**Task goal**
Pick out the lines below with "Cake" and list them.

(Change listing data)
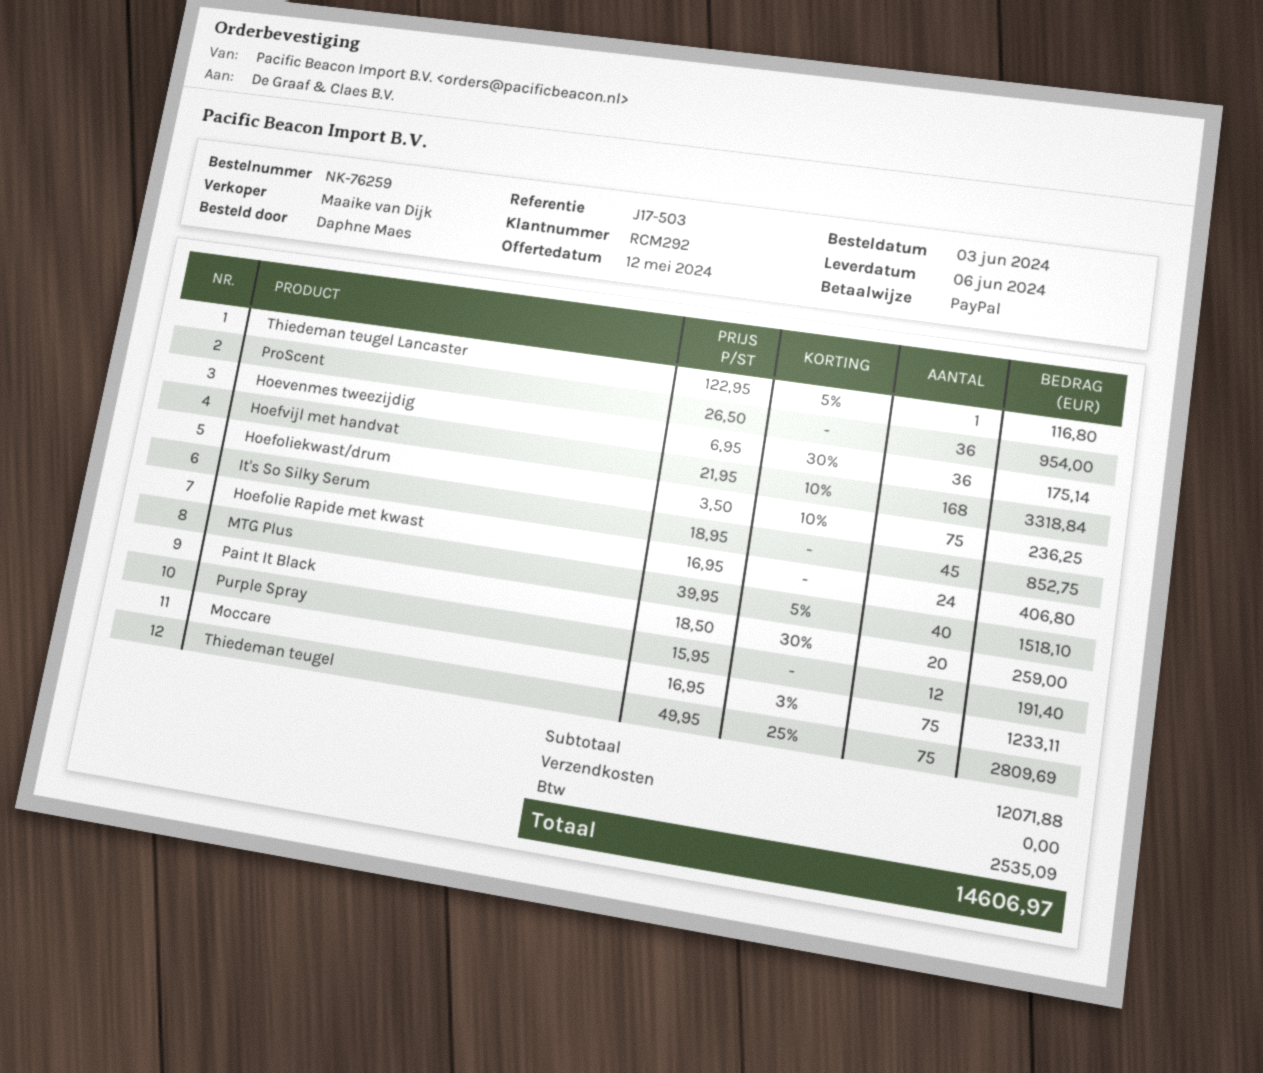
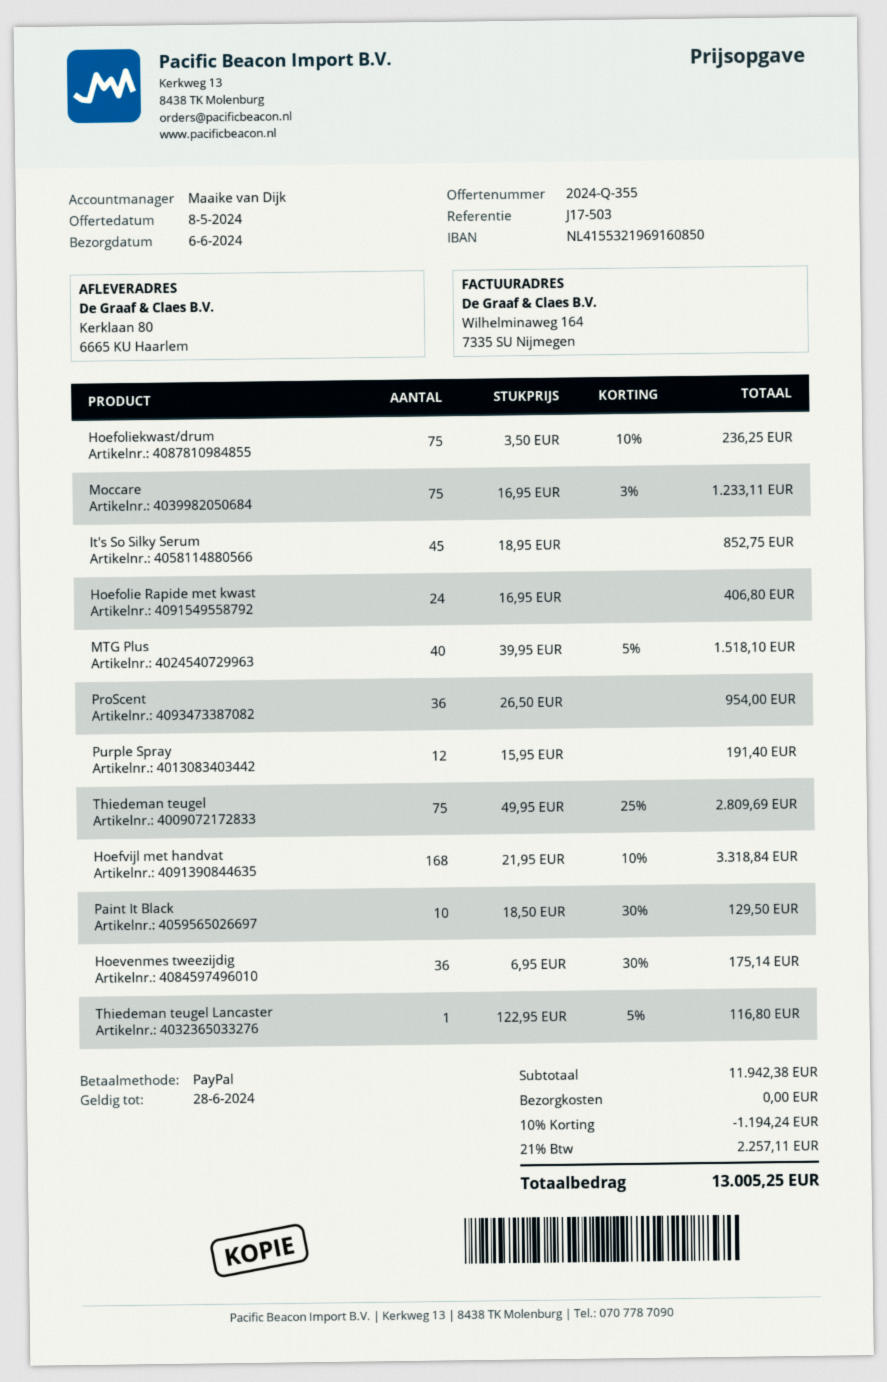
quote date: 2024-05-12 -> 2024-05-08
Paint It Black: 20 x 18.50 - 30% = 259.00 -> 10 x 18.50 - 30% = 129.50
subtotal: 12071.88 -> 11942.38
discount: none -> 10% = 1194.24
tax: 2535.09 -> 2257.11
total: 14606.97 -> 13005.25

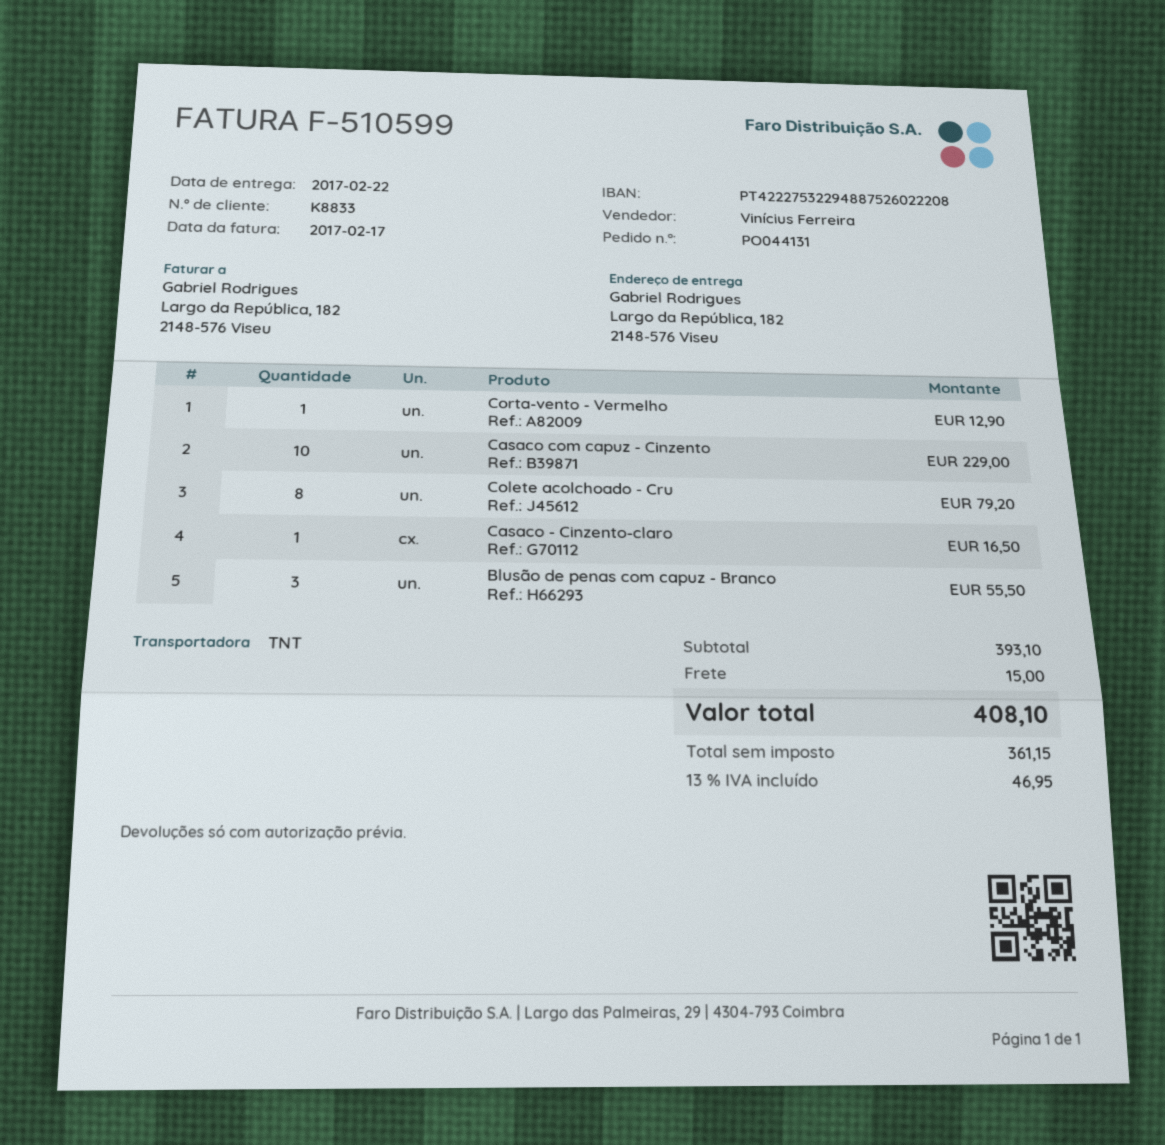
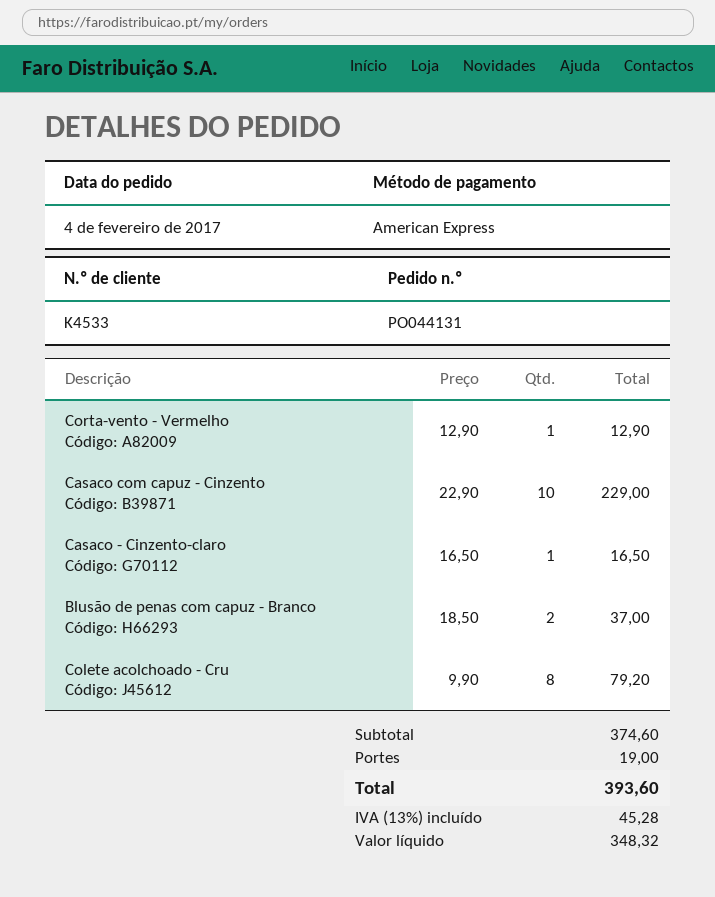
customer number: K8833 -> K4533
Blusão de penas com capuz - Branco: 3 for 55.50 -> 2 for 37.00
subtotal: 393.10 -> 374.60
shipping: 15.00 -> 19.00
net: 361.15 -> 348.32
tax: 13% = 46.95 -> 13% = 45.28
total: 408.10 -> 393.60

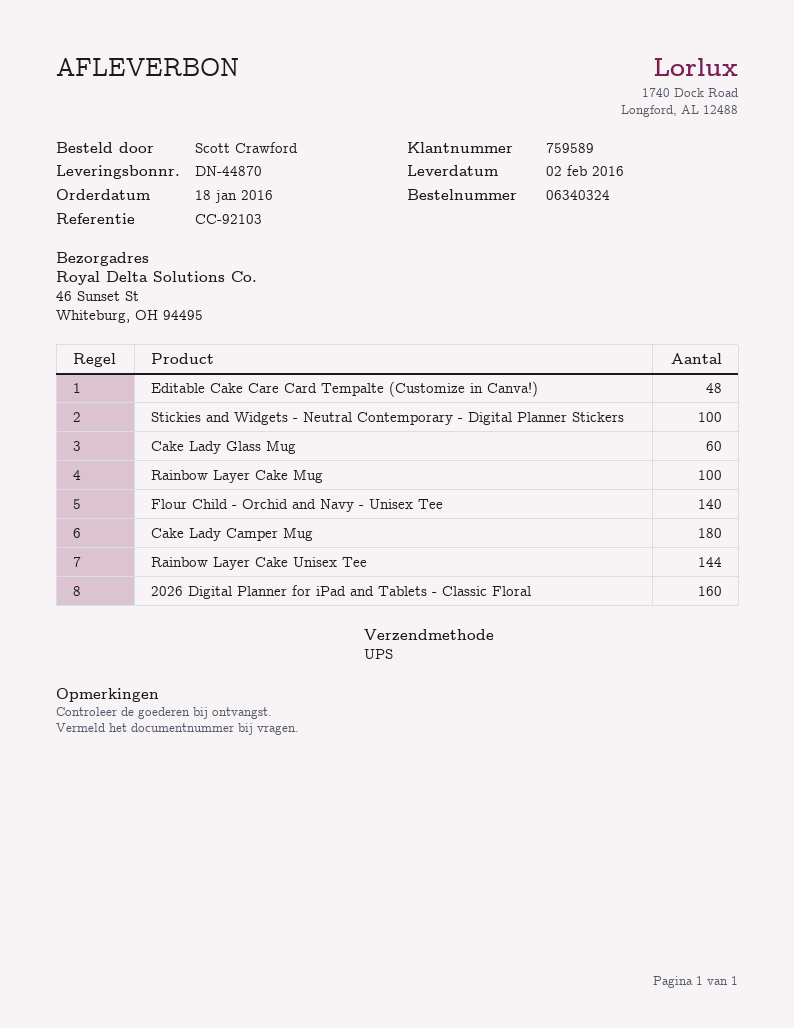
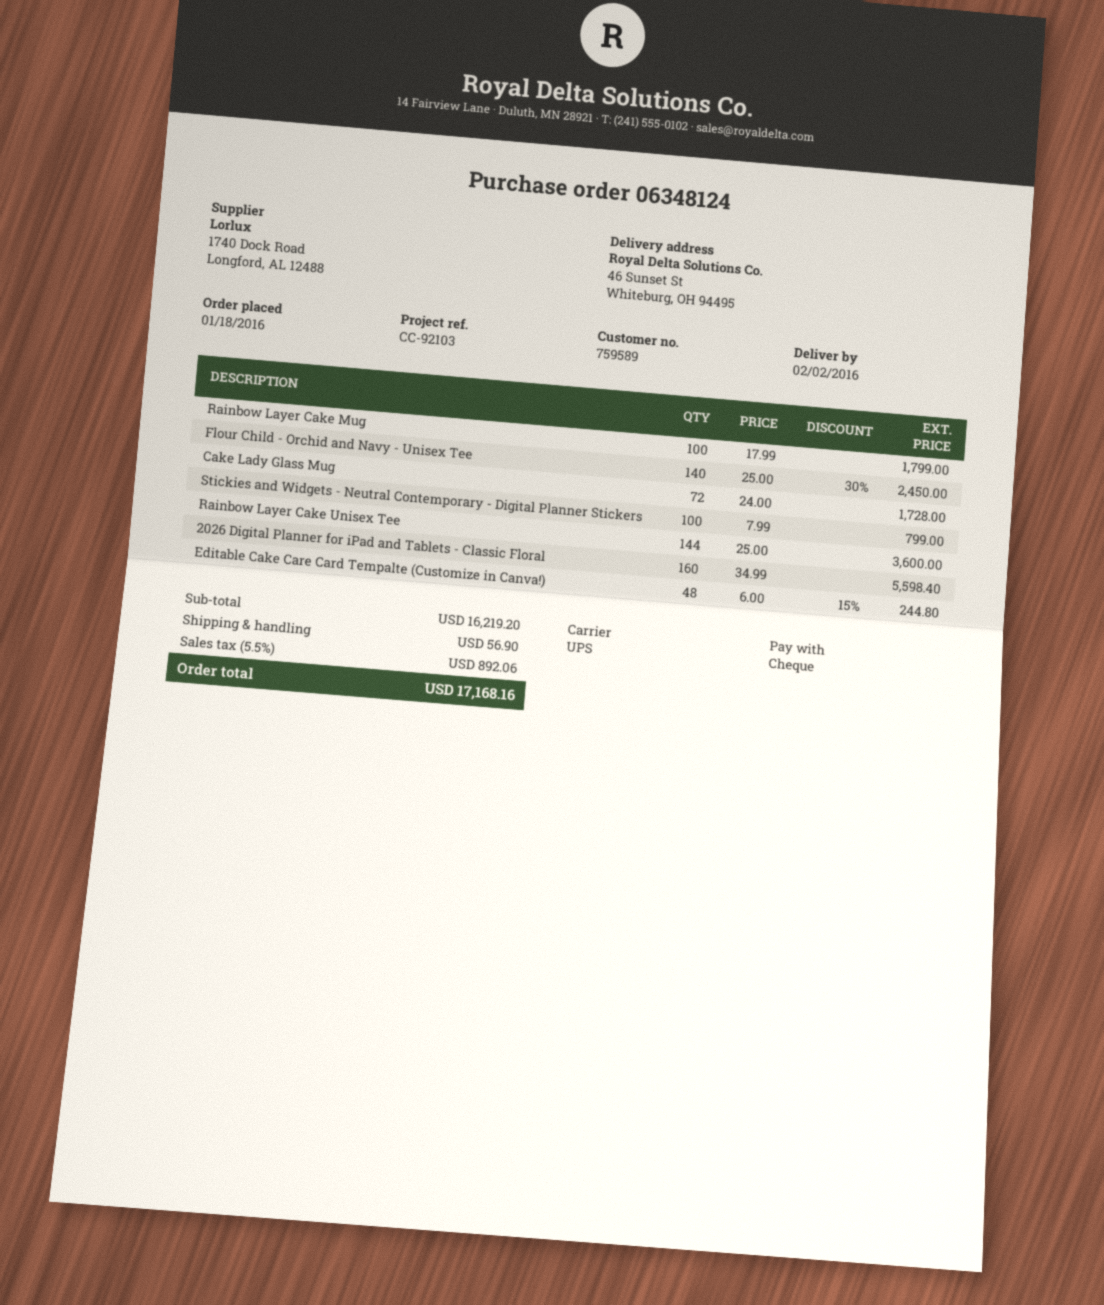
order number: 06340324 -> 06348124
Cake Lady Glass Mug: 60 -> 72
Cake Lady Camper Mug: 180 -> none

**Result of this exercise**
Cake Lady Glass Mug: 60 -> 72
Cake Lady Camper Mug: 180 -> none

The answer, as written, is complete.